You should really prepare yourself. Really. Don’t do it without reading. A LOT.
First read and understand this: http://www.datastax.com/dev/blog/upgrading-an-existing-cluster-to-vnodes-2
The procedure will take up a lot of everything. Time, network bandwidth, disk space, you name it.
This picture represents roughly 5 hours of running shuffle on a 450GB hdd (and the shuffle process is supposed to run for weeks)
I had a cluster with nodes that had 300GB storage, 40% use. My installation ended up crashing when it reached 100% use, I added an additional volume of 450GB to each of them, they filled too. I have no idea how much storage you really need because I ended up running shuffle for a time, stopping it, running cleanup and compact, restarting it, rinse and repeat.
Here’s some stuff I learned from the experience.
If you can avoid it, please do. If you have the hardware capabilities for duplicating your cluster in the new version, iterating and inserting all the data, please do that. It’s the best option for maximising balance and minimising headaches.
If you can’t, be sure to
- Minimize writing operations: If you can put your cluster in “read-only mode”, do that for as long as shuffle is running. Intensive writing operations really interfere with the process making it all but impossible.
- Decrease your RF: You are going to need a lot of disk space. You can temporarily decrease the RF and up it when you finish (don’t forget to repair after!) to minimise data transfer also.

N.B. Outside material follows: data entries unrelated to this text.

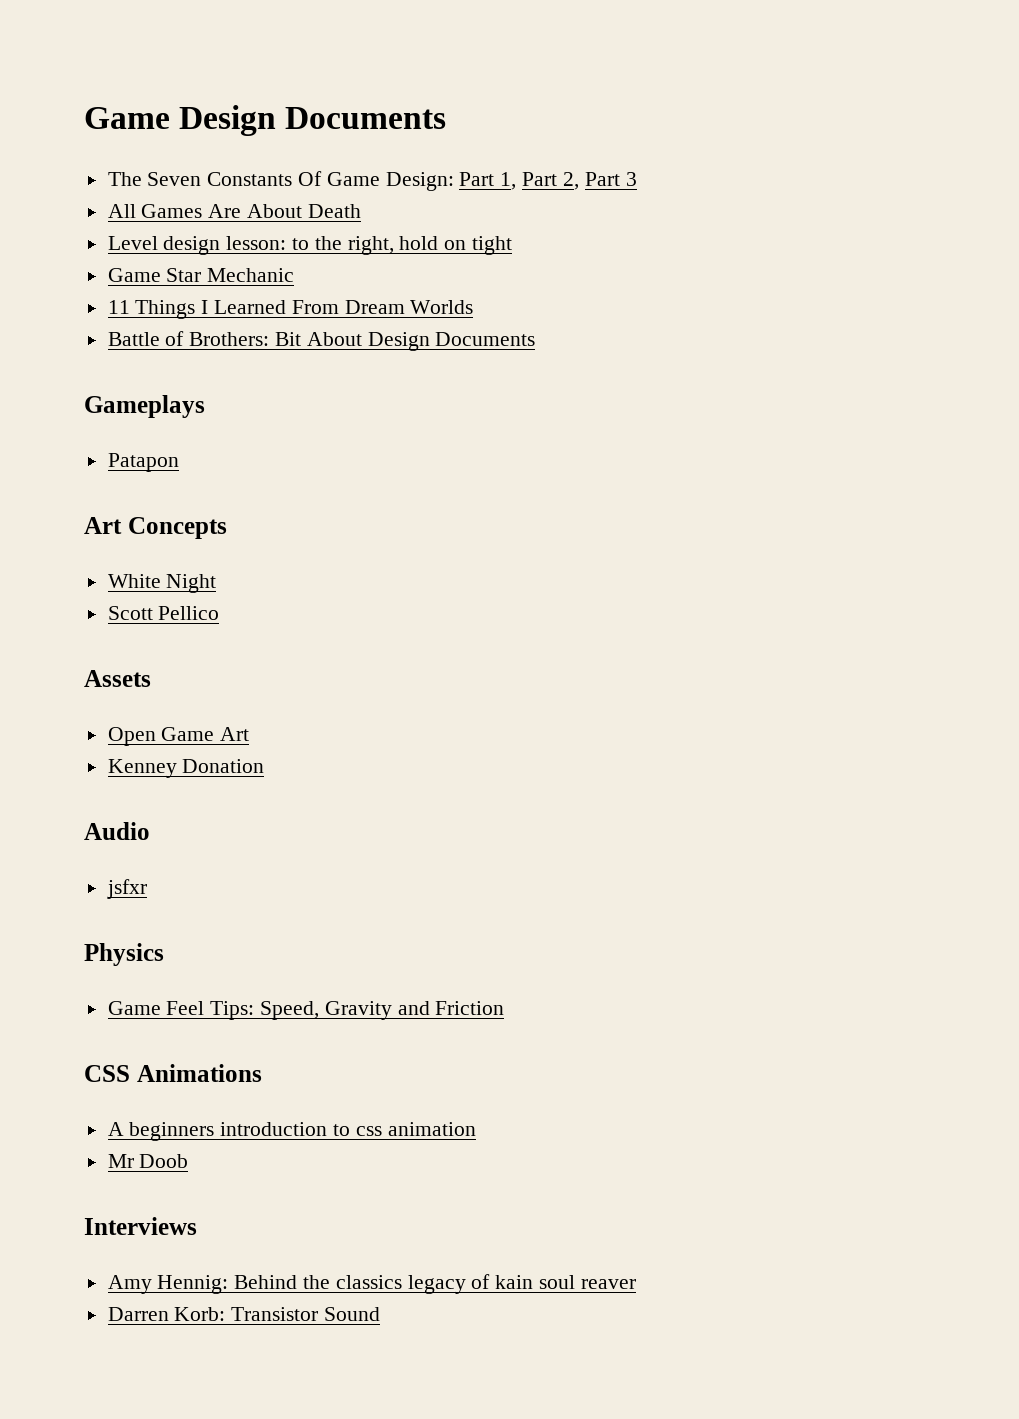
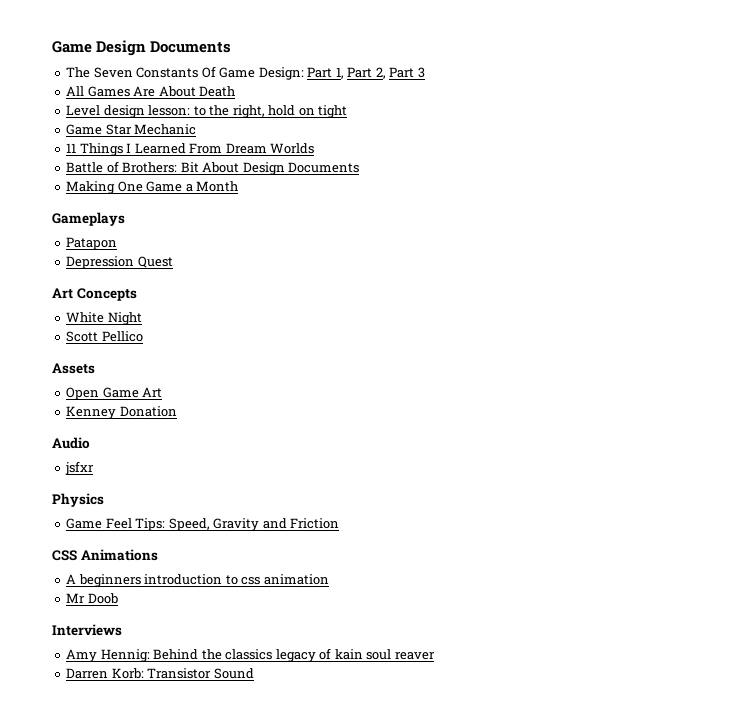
+ Making One Game a Month
+ Depression Quest

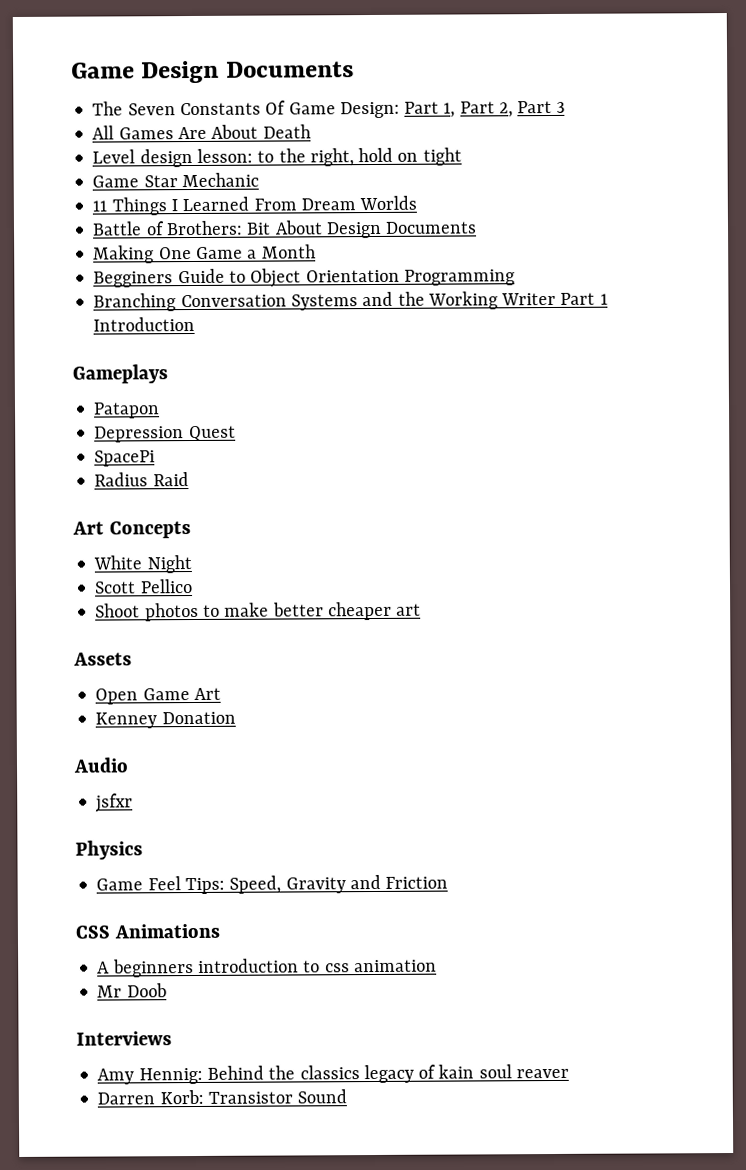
+ Begginers Guide to Object Orientation Programming
+ Branching Conversation Systems and the Working Writer Part 1 Introduction
+ SpacePi
+ Radius Raid
+ Shoot photos to make better cheaper art

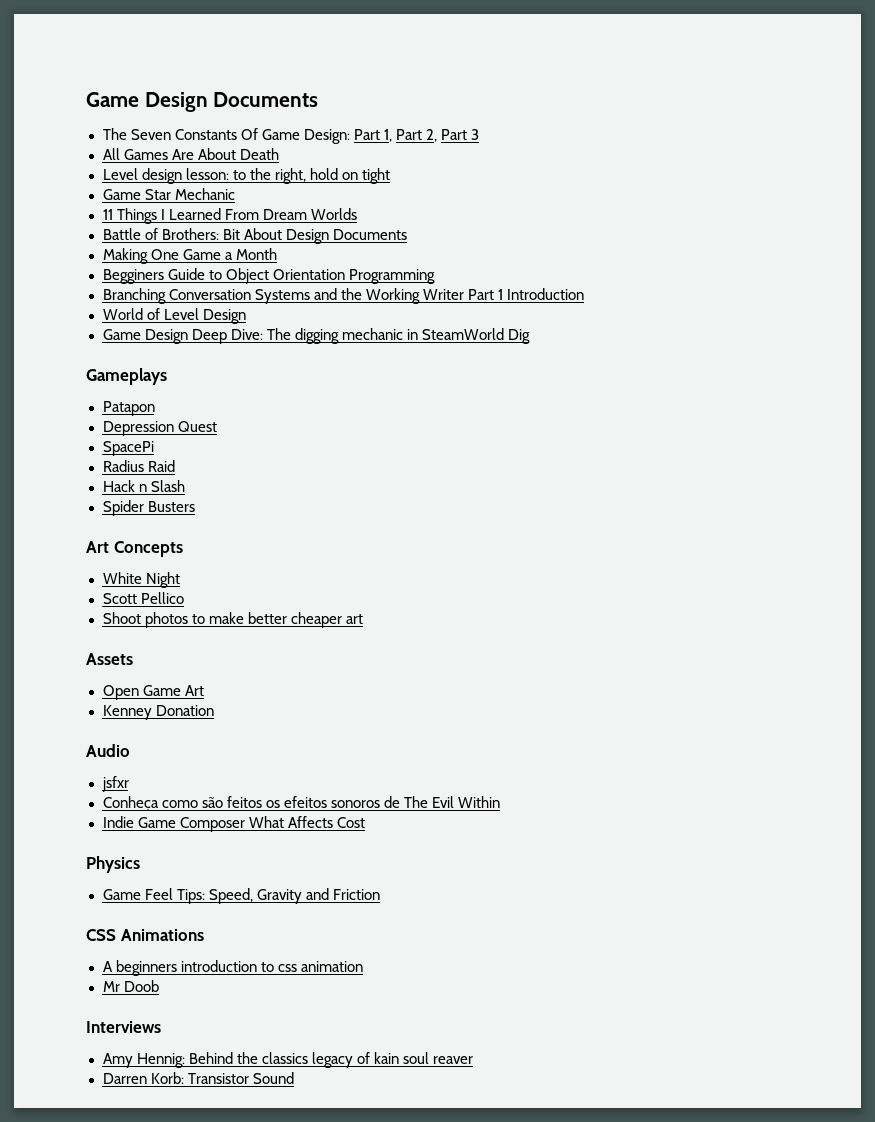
+ World of Level Design
+ Game Design Deep Dive: The digging mechanic in SteamWorld Dig
+ Hack n Slash
+ Spider Busters
+ Conheça como são feitos os efeitos sonoros de The Evil Within
+ Indie Game Composer What Affects Cost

- Run cleanup: I did not try to run it at the same time as shuffle was active, but keep in mind that when changing token ownership Cassandra streams the data to the new node, but it does not delete it from the previous owner. Cleanup helps to reclaim that space.
- Monitor everything closely: I had to course correct a few times, and stop everything when my disks were filling. This depends on your configuration though. But don’t just run the shuffle and go to sleep, everything can break.
Remember that disabling the shuffle only disables the scheduler, everything that’s running will keep running (streams for example)
Good luck! And remember: Try not to shuffle!